Although global macro-economic conditions have raised concern for slowing demand, there is no immediate expectation for a major market slowdown in leasing activity in 2016.

A flood of public and private capital into Lehigh Valley’s industrial sector, coupled with continued low interest rates, has cap rates in the low 6 percent range. A strong sign of the investment times, the market has experienced record-low cap rates for modern, stabilized industrial buildings in the past 12 months, going as low as 5.5 to 5.9 percent with corresponding property values ranging from $85 to $95 per square foot. Further cap rate compression is not expected in 2016, but the impressive investment sales momentum from last year should continue.

Land is typically priced on a floor-area-ratio (FAR) basis and is currently trading at $15 to $20 per square foot for well-located, improved and approved industrial sites in the market, demonstrating a return to pre-recession pricing. Low supply and stout demand have forced many developers to shift their focus west and north in the market to $8- to $14-per-square-foot sites in the I-78 and I-81/I-80 corridors.

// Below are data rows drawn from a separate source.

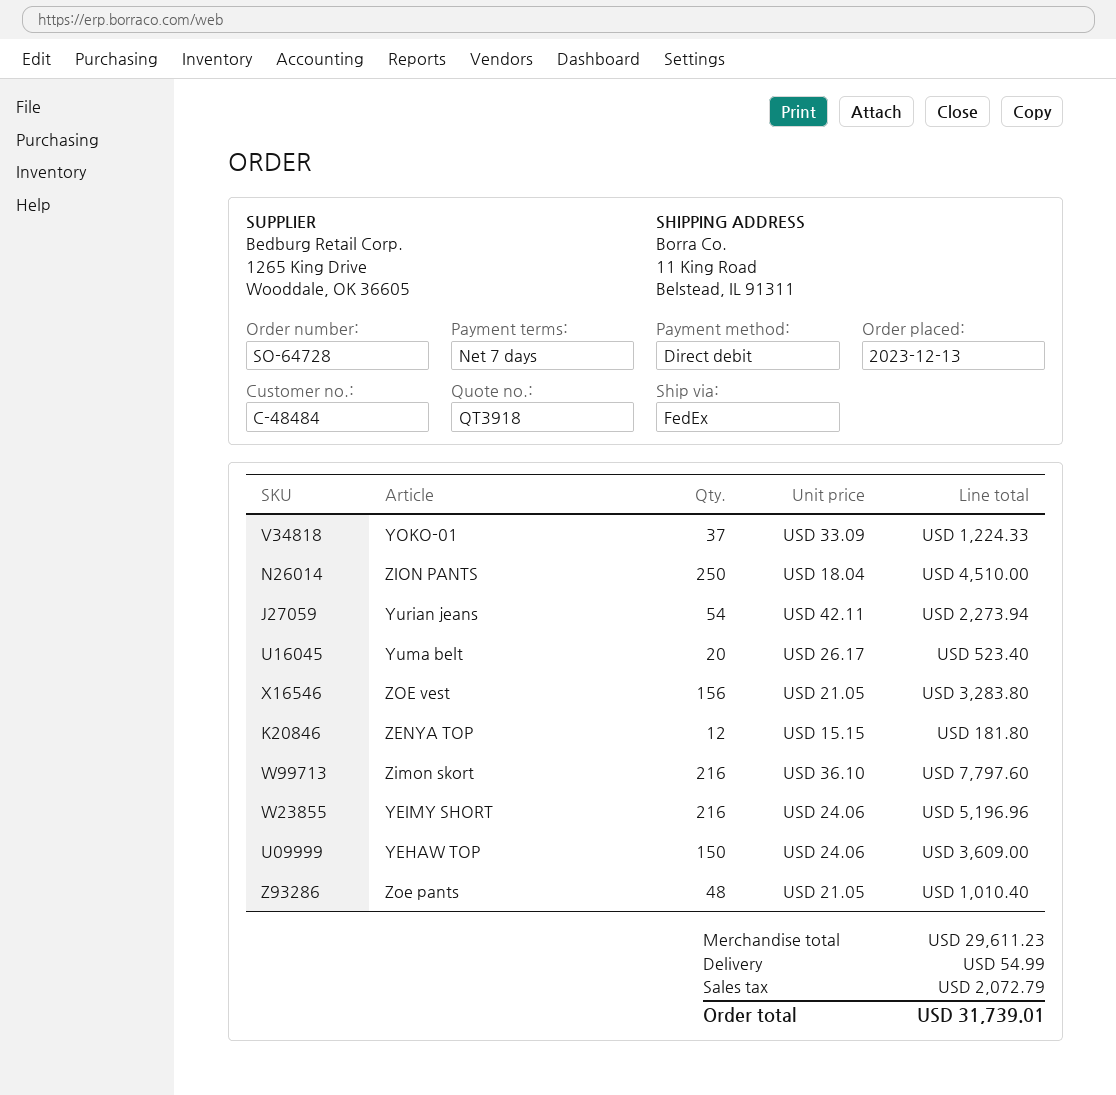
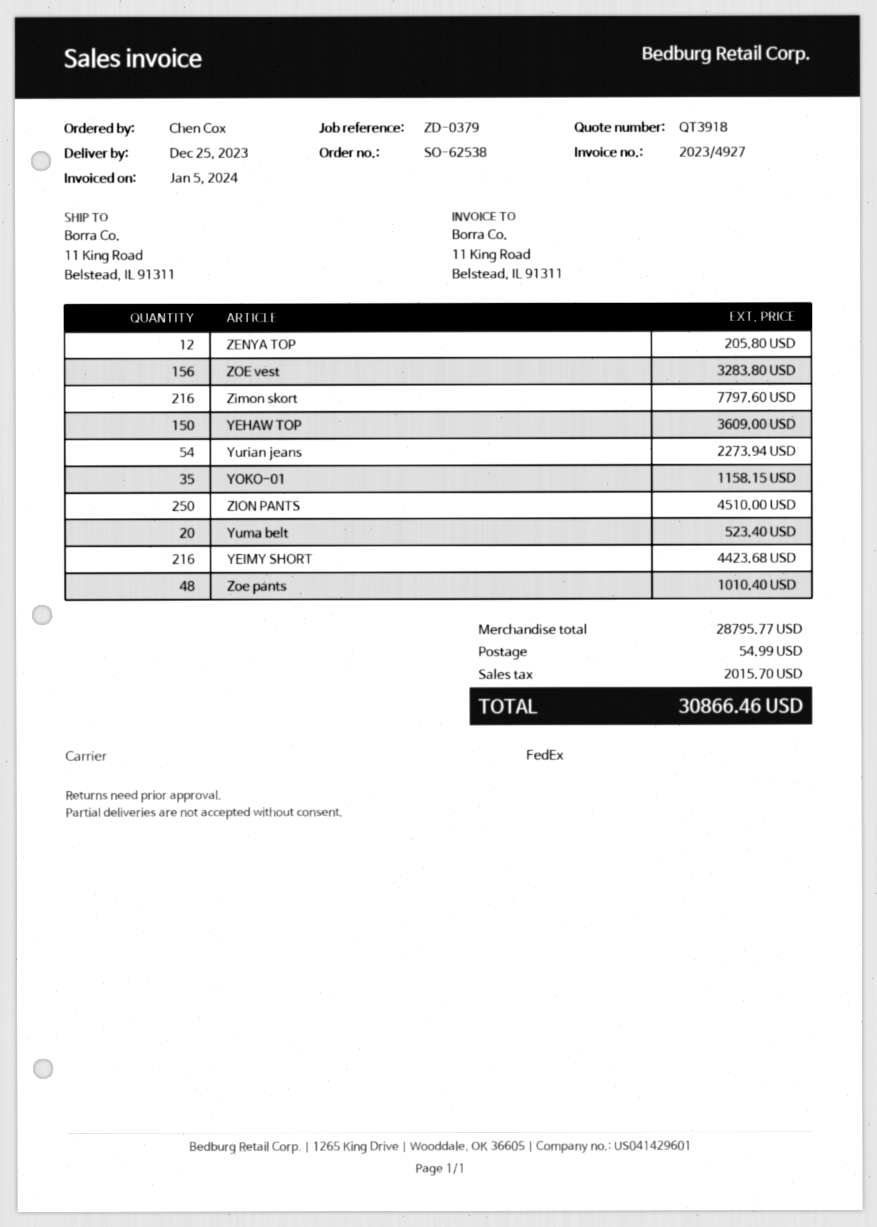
order number: SO-64728 -> SO-62538
YOKO-01: 37 for 1224.33 -> 35 for 1158.15
ZENYA TOP: 12 for 181.80 -> 12 for 205.80
YEIMY SHORT: 216 for 5196.96 -> 216 for 4423.68
subtotal: 29611.23 -> 28795.77
tax: 2072.79 -> 2015.70
total: 31739.01 -> 30866.46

Lehigh-Northampton Airport Authority’s pending $9.8 million sale of 270 acres in Allen Township to The Rockefeller Group for the development of a 1.1 million-square-foot Fed­Ex Ground distribution hub continues to draw a lot of attention. However, a legal dispute involving the property’s previous owner has held up the deal, opening up the possibility that the global delivery services company could opt for Majestic Realty’s proposed 981,321-square-foot distribution facility off of Route 412 in Bethlehem.

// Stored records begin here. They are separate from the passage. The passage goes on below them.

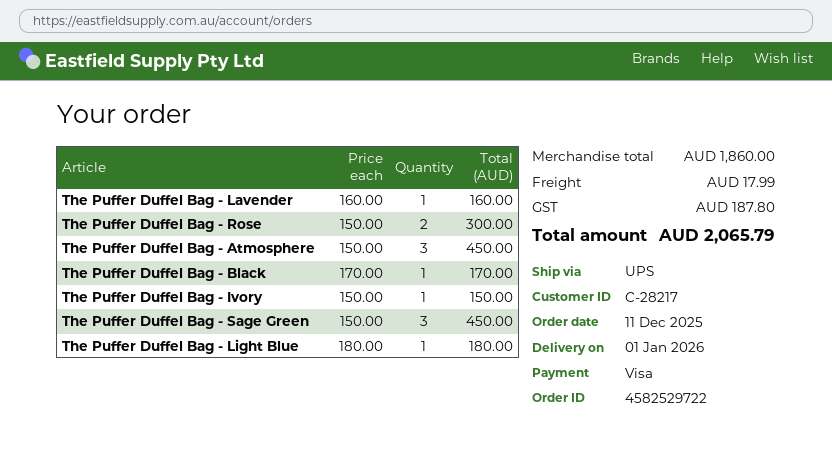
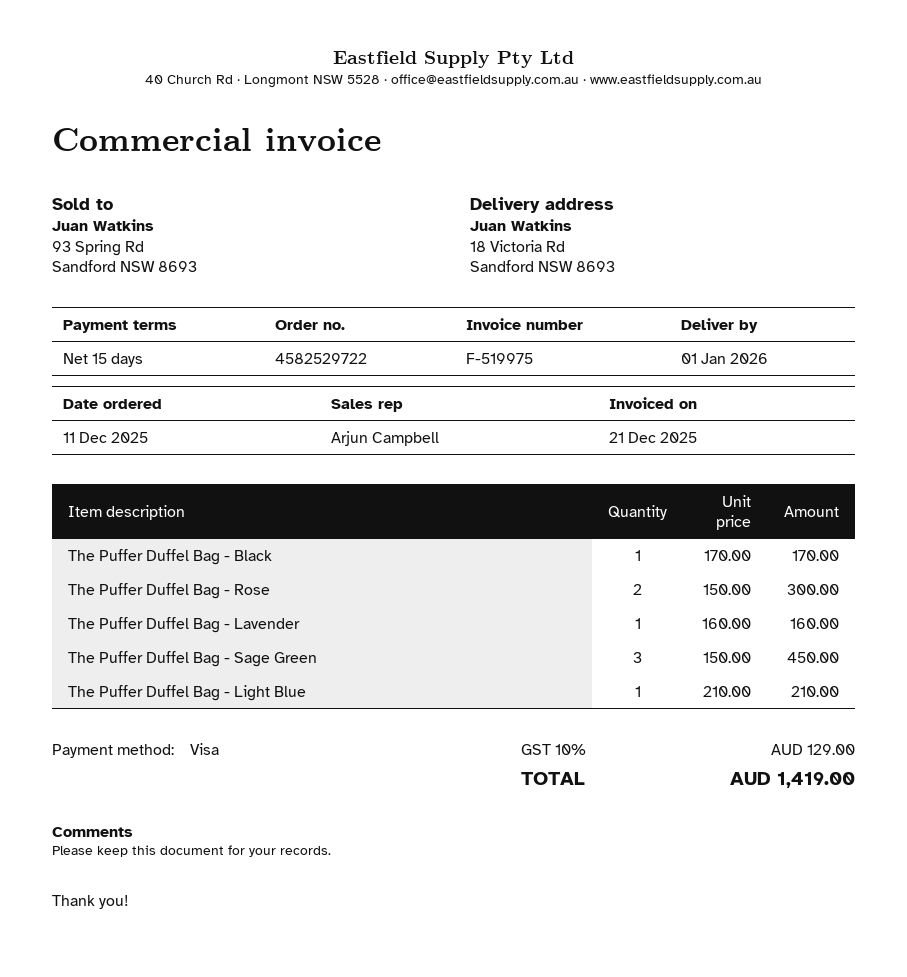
The Puffer Duffel Bag - Atmosphere: 3 x 150.00 = 450.00 -> none
The Puffer Duffel Bag - Ivory: 1 x 150.00 = 150.00 -> none
The Puffer Duffel Bag - Light Blue: 1 x 180.00 = 180.00 -> 1 x 210.00 = 210.00
shipping: 17.99 -> none
tax: 187.80 -> 129.00
total: 2065.79 -> 1419.00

Known historically for the production of steel, cement and apparel, the Lehigh Valley first experienced big-box industrial development along the western I-78 interchanges with eastward expansion following the 2002 completion of Route 33, which connects I-78 and U.S. 22.

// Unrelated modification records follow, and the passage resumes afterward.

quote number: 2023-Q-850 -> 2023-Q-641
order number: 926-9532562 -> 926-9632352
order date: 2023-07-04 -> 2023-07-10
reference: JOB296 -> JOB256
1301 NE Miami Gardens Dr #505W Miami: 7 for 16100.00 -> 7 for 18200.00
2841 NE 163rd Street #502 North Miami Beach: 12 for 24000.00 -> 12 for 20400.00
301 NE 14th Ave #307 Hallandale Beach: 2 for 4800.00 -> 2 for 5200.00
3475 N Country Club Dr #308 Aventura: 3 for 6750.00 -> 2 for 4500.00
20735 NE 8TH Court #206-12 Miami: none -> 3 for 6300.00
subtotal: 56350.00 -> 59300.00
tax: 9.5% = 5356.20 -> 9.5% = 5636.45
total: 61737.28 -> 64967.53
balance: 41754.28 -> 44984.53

Lower development costs initially played a role in the Lehigh Valley’s emergence as a distribution hub; it was a lower cost alternative to markets serving the New Jersey ports. As the market has matured, it has become recognized as a top industrial market endorsed by national developers and institutional players. The intersection of the highway network allows about half of the U.S. population to be served from this area within a day’s drive.

CoStar currently tracks approximately 5.9 million square feet of development activity versus about 4.2 million delivered in 2015 — by developers such as Liberty Property Trust, Dermody Partners and Clarion Partners. The word “boom” certainly comes to mind when one considers that the new industrial inventory delivered in the last 24 months outpaces any other market period. Combined, we charted the delivery of 17 new buildings in 2014 and 2015, which added 8.06 million square feet of industrial inventory to the Lehigh Valley.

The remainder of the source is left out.